313.This section enables a medical practitioner (but not a registered health care professional) to take a specimen without consent when, and only when, a person cannot give consent because of his condition following an accident. However, once the person’s condition has improved, he will be asked if he consents to the analysis of the specimen. If he does not consent, he will be committing an offence, but the sample will not be analysed. The person taking the sample will be a police surgeon whenever possible, but never a person with direct medical responsibility for the patient. He will not to be obliged to take the specimen if it is against his own ethics or the medical well-being of the patient. Consequently, the changes enable a specimen to be taken from someone incapable of giving their consent, without the person taking it becoming potentially liable for assault and without putting a person unable to give consent at a disadvantage by comparison with one who can.

314.Subsection (1) inserts a new section 7A in the RTA 1988.

315.New section 7A(1) empowers a constable to request a medical practitioner to take a specimen without consent in appropriate cases. To exercise this power, a constable must, first, otherwise be entitled to require a specimen. It must then appear to him that the person concerned has been involved in an accident and that as a result of a medical condition he is unable to give valid consent. New section 7A(3) authorises, but does not require, the medical practitioner to act on this request, if he thinks fit. He can therefore refuse to do so. This recognises that some medical practitioners might have ethical objections to acting on a patient without consent other than where immediately necessary for the patient’s medical well-being.

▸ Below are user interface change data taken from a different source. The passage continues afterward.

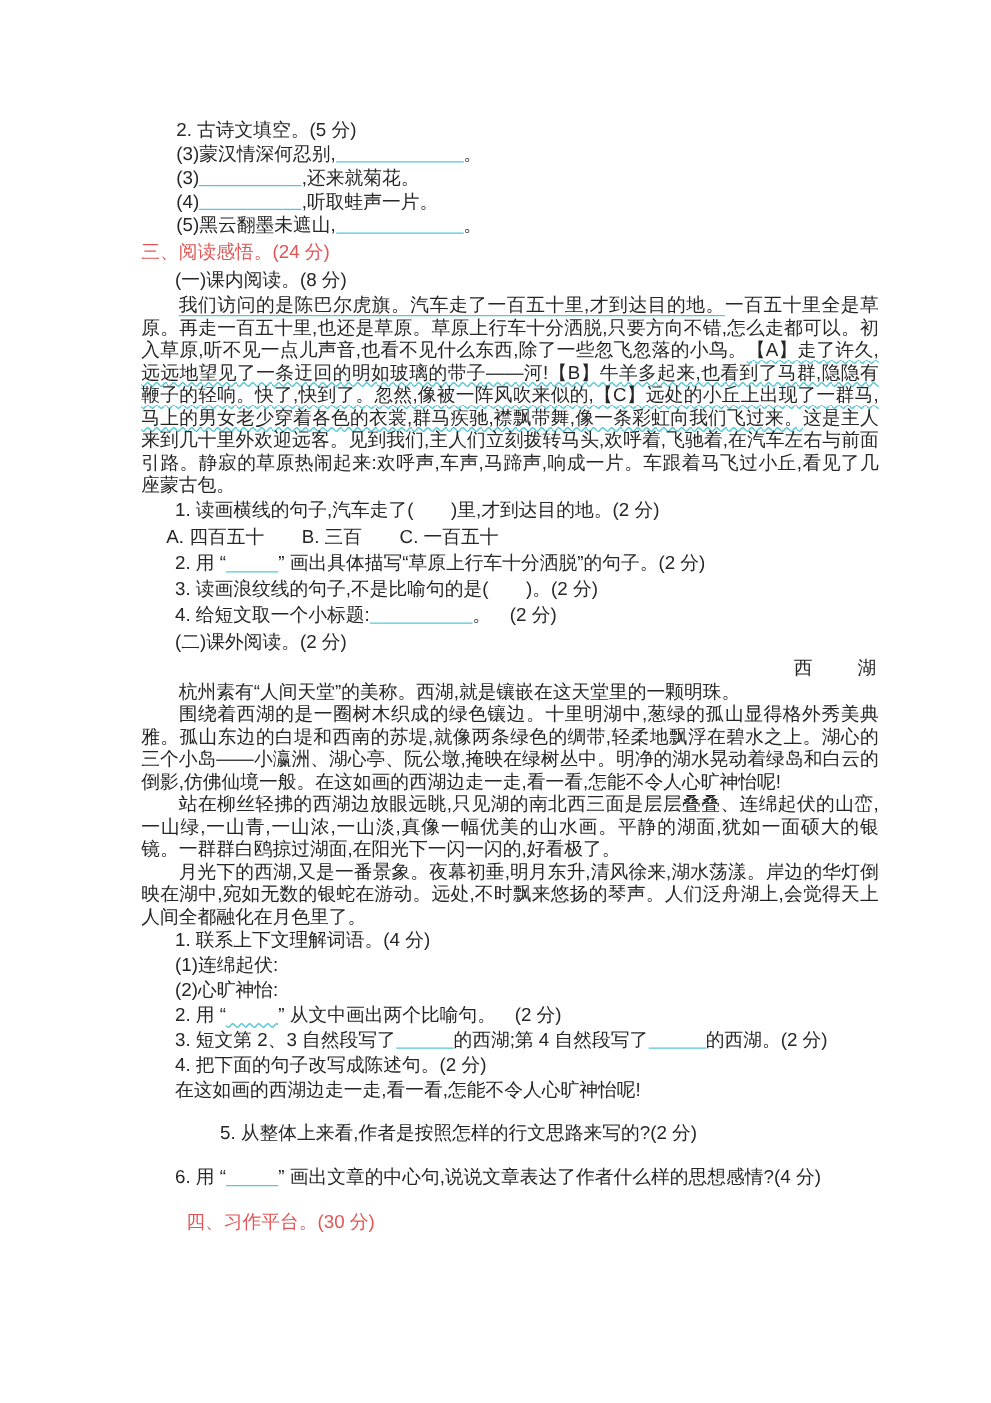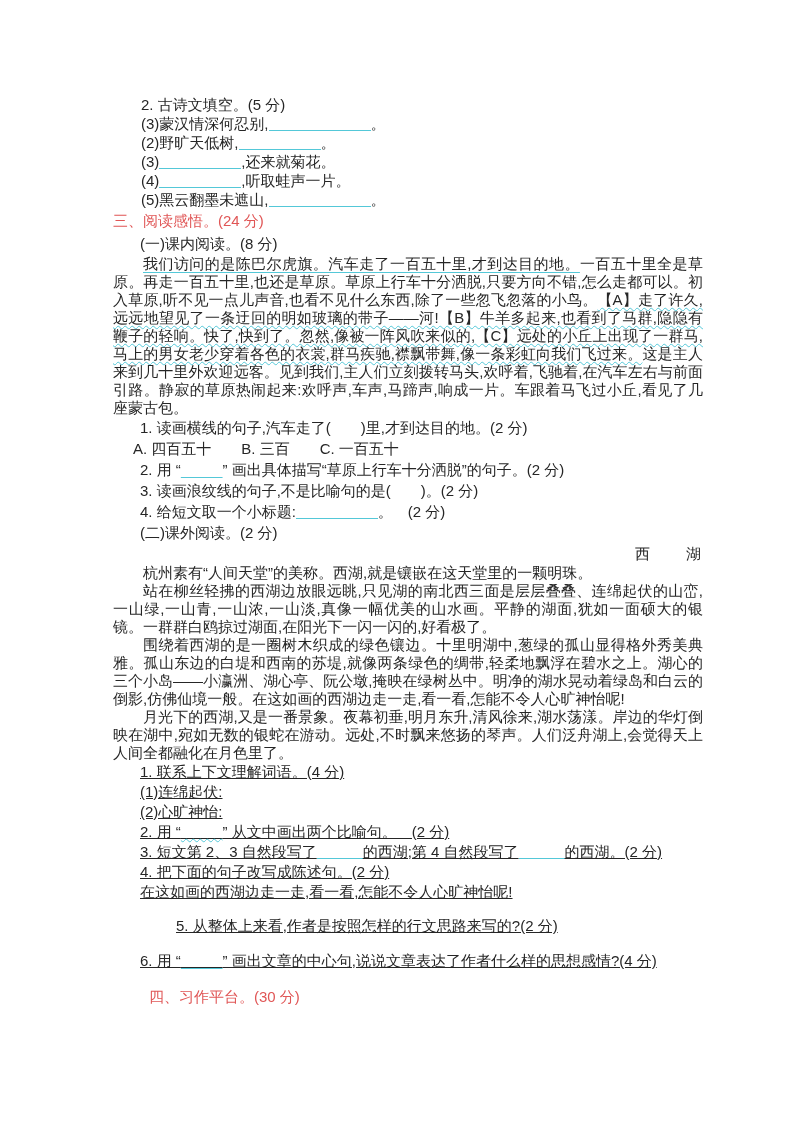--- a/index.html
+++ b/index.html
@@ -21,21 +21,21 @@
     position:absolute;
     left:113px;top:95px;
     width:590px;
   }
   .poetry-line{line-height:19px;padding-left:28px;}
   .sec-head{line-height:24px;color:var(--accent_red);}
   .sub-head{line-height:22px;padding-left:27px;}
   .passage{line-height:18px;text-align:justify;text-indent:2em;}
   .p-extra{line-height:18px;text-align:justify;text-indent:2em;}
   .q-line{line-height:21px;padding-left:27px;}
-  .q-line2{line-height:20px;padding-left:27px;text-decoration:underline;}
+  .q-line2{line-height:20px;padding-left:27px;}
   .opts{line-height:21px;padding-left:20px;}
   .center-title{line-height:20px;text-align:right;letter-spacing:2px;}
   .gap14{margin-top:14px;margin-left:36px;}
   .gap15{margin-top:15px;}
 
   
   .seg-plain{}
   .seg-u{
     text-decoration:underline;
     text-decoration-color:var(--line_cyan);
@@ -75,40 +75,39 @@
   }
 </style>
 </head>
 <body>
 
 <div class="page">
   <div class="content">
 
     <div class="poetry-line">2. 古诗文填空。(5 分)</div>
     <div class="poetry-line"><span class="seg-plain">(3)蒙汉情深何忍别,</span><span class="seg-blank sz-lg"></span><span class="seg-plain">。</span></div>
-    <div class="poetry-line"><span class="seg-plain">(2)野旷天低树,</span><span class="seg-blank sz-md"></span><span class="seg-plain">。</span></div>
     <div class="poetry-line"><span class="seg-plain">(3)</span><span class="seg-blank sz-md"></span><span class="seg-plain">,还来就菊花。</span></div>
     <div class="poetry-line"><span class="seg-plain">(4)</span><span class="seg-blank sz-md"></span><span class="seg-plain">,听取蛙声一片。</span></div>
     <div class="poetry-line"><span class="seg-plain">(5)黑云翻墨未遮山,</span><span class="seg-blank sz-lg"></span><span class="seg-plain">。</span></div>
 
     <div class="sec-head">三、阅读感悟。(24 分)</div>
 
     <div class="sub-head">(一)课内阅读。(8 分)</div>
     <div class="passage"><span class="seg-u">我们访问的是陈巴尔虎旗。汽车走了一百五十里,才到达目的地。</span><span class="seg-plain">一百五十里全是草原。再走一百五十里,也还是草原。草原上行车十分洒脱,只要方向不错,怎么走都可以。初入草原,听不见一点儿声音,也看不见什么东西,除了一些忽飞忽落的小鸟。</span><span class="seg-w">【A】走了许久,远远地望见了一条迂回的明如玻璃的带子——河!【B】牛羊多起来,也看到了马群,隐隐有鞭子的轻响。快了,快到了。忽然,像被一阵风吹来似的,【C】远处的小丘上出现了一群马,马上的男女老少穿着各色的衣裳,群马疾驰,襟飘带舞,像一条彩虹向我们飞过来。</span><span class="seg-plain">这是主人来到几十里外欢迎远客。见到我们,主人们立刻拨转马头,欢呼着,飞驰着,在汽车左右与前面引路。静寂的草原热闹起来:欢呼声,车声,马蹄声,响成一片。车跟着马飞过小丘,看见了几座蒙古包。</span></div>
     <div class="q-line">1. 读画横线的句子,汽车走了(　　)里,才到达目的地。(2 分)</div>
     <div class="opts">A. 四百五十　　B. 三百　　C. 一百五十</div>
     <div class="q-line"><span class="seg-plain">2. 用 “</span><span class="seg-umark">_____</span><span class="seg-plain">” 画出具体描写“草原上行车十分洒脱”的句子。(2 分)</span></div>
     <div class="q-line">3. 读画浪纹线的句子,不是比喻句的是(　　)。(2 分)</div>
     <div class="q-line"><span class="seg-plain">4. 给短文取一个小标题:</span><span class="seg-blank sz-md"></span><span class="seg-plain">。　(2 分)</span></div>
 
     <div class="sub-head">(二)课外阅读。(2 分)</div>
     <div class="center-title">西　　湖</div>
     <div class="p-extra">杭州素有“人间天堂”的美称。西湖,就是镶嵌在这天堂里的一颗明珠。</div>
+    <div class="p-extra">围绕着西湖的是一圈树木织成的绿色镶边。十里明湖中,葱绿的孤山显得格外秀美典雅。孤山东边的白堤和西南的苏堤,就像两条绿色的绸带,轻柔地飘浮在碧水之上。湖心的三个小岛——小瀛洲、湖心亭、阮公墩,掩映在绿树丛中。明净的湖水晃动着绿岛和白云的倒影,仿佛仙境一般。在这如画的西湖边走一走,看一看,怎能不令人心旷神怡呢!</div>
     <div class="p-extra">站在柳丝轻拂的西湖边放眼远眺,只见湖的南北西三面是层层叠叠、连绵起伏的山峦,一山绿,一山青,一山浓,一山淡,真像一幅优美的山水画。平静的湖面,犹如一面硕大的银镜。一群群白鸥掠过湖面,在阳光下一闪一闪的,好看极了。</div>
-    <div class="p-extra">围绕着西湖的是一圈树木织成的绿色镶边。十里明湖中,葱绿的孤山显得格外秀美典雅。孤山东边的白堤和西南的苏堤,就像两条绿色的绸带,轻柔地飘浮在碧水之上。湖心的三个小岛——小瀛洲、湖心亭、阮公墩,掩映在绿树丛中。明净的湖水晃动着绿岛和白云的倒影,仿佛仙境一般。在这如画的西湖边走一走,看一看,怎能不令人心旷神怡呢!</div>
     <div class="p-extra">月光下的西湖,又是一番景象。夜幕初垂,明月东升,清风徐来,湖水荡漾。岸边的华灯倒映在湖中,宛如无数的银蛇在游动。远处,不时飘来悠扬的琴声。人们泛舟湖上,会觉得天上人间全都融化在月色里了。</div>
     <div class="q-line2">1. 联系上下文理解词语。(4 分)</div>
     <div class="q-line2">(1)连绵起伏:</div>
     <div class="q-line2">(2)心旷神怡:</div>
     <div class="q-line2"><span class="seg-plain">2. 用 “</span><span class="seg-wmark">_____</span><span class="seg-plain">” 从文中画出两个比喻句。　(2 分)</span></div>
     <div class="q-line2"><span class="seg-plain">3. 短文第 2、3 自然段写了</span><span class="seg-blank sz-sm"></span><span class="seg-plain">的西湖;第 4 自然段写了</span><span class="seg-blank sz-sm"></span><span class="seg-plain">的西湖。(2 分)</span></div>
     <div class="q-line2">4. 把下面的句子改写成陈述句。(2 分)</div>
     <div class="q-line2">在这如画的西湖边走一走,看一看,怎能不令人心旷神怡呢!</div>
     <div class="q-line2 gap14">5. 从整体上来看,作者是按照怎样的行文思路来写的?(2 分)</div>
     <div class="q-line2 gap15"><span class="seg-plain">6. 用 “</span><span class="seg-umark">_____</span><span class="seg-plain">” 画出文章的中心句,说说文章表达了作者什么样的思想感情?(4 分)</span></div>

316.New section 7A(2) provides that a request under new section 7A(1) should not be made to a medical practitioner who is responsible for the subject’s clinical care. This is to avoid undue pressure and a possible conflict of interests. The request should where possible be made to a police medical practitioner (defined in new section 7A(7)). This relieves pressure on other medical practitioners. The intention is to emphasise that the primary responsibility of the clinician remains the medical well-being of his patients.

317.New section 7A(4) provides that although a specimen has been taken it shall not be tested in a laboratory unless the subject, on regaining the ability to consent, has given consent. This is to avoid such a person being placed at a disadvantage by comparison with someone who has refused to provide a specimen. Its effect is that in both cases there will be no laboratory test results. Newsections 7A(5) and (6) parallel the existing provision that refusal to consent is an offence and that the subject must be warned of his consequent liability to prosecution.

318.Subsection (2) extends to someone asked to consent to laboratory testing of a specimen the same protection enjoyed by someone required to provide a specimen. This means that a blood specimen cannot be taken, and consent cannot be required, if the medical practitioner objects on medical grounds.

319.Subsections (3), (4) and (5) make failure to consent to laboratory testing subject to the same penalties as refusal to provide a specimen.

320.Section 143 of the Powers of Criminal Courts (Sentencing) Act 2000 gives courts the power to deprive offenders of property used for the purpose of committing an offence. Section 143(6)(b) of that Act deals with the offence of refusing to supply a specimen in a drink driving case. It provides that the vehicle driven by the person refusing shall be regarded as used for the purpose of the offence. He is therefore liable to be deprived of the vehicle. Subsection (6) makes the same provision for cases where a person refuses to consent to analysis of a specimen taken without consent.